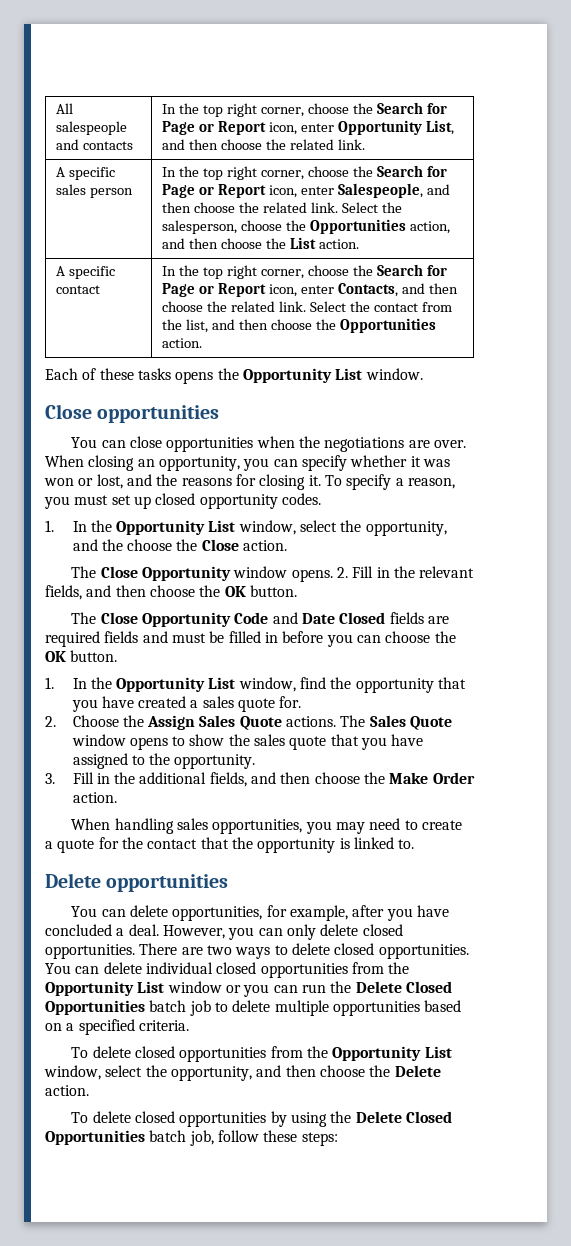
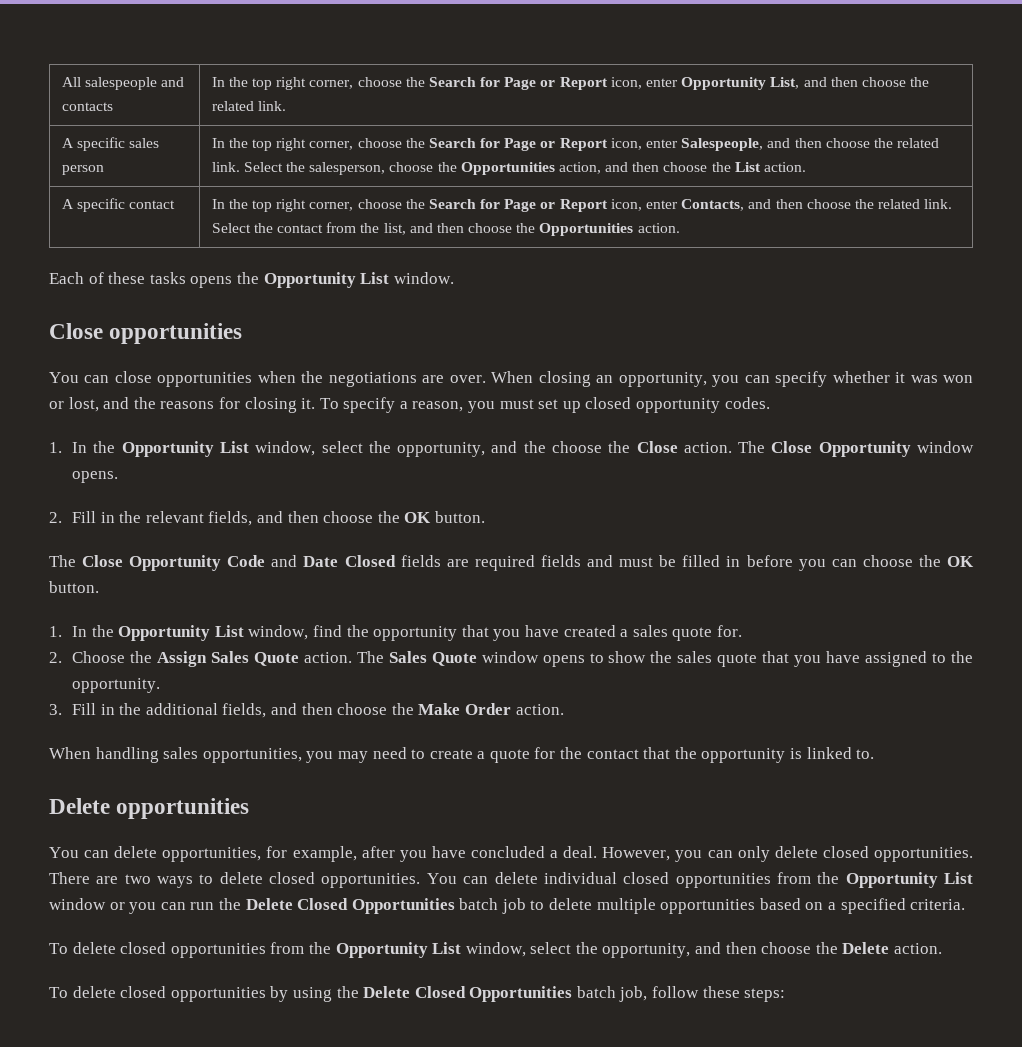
- 1. In the Opportunity List window, select the opportunity, and the choose the Close action.
- The Close Opportunity window opens. 2. Fill in the relevant fields, and then choose the OK button.
+ 1. In the Opportunity List window, select the opportunity, and the choose the Close action. The Close Opportunity window opens.
+ 2. Fill in the relevant fields, and then choose the OK button.
- 2. Choose the Assign Sales Quote actions.
+ 2. Choose the Assign Sales Quote action.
--------------------
» **WORK REQUIRED**: Pictures aside, return all of the material exactly as written.

» **RESULT OF THE EXERCISE**:
- 1. In the Opportunity List window, select the opportunity, and the choose the Close action.
- The Close Opportunity window opens. 2. Fill in the relevant fields, and then choose the OK button.
+ 1. In the Opportunity List window, select the opportunity, and the choose the Close action. The Close Opportunity window opens.
+ 2. Fill in the relevant fields, and then choose the OK button.
- 2. Choose the Assign Sales Quote actions.
+ 2. Choose the Assign Sales Quote action.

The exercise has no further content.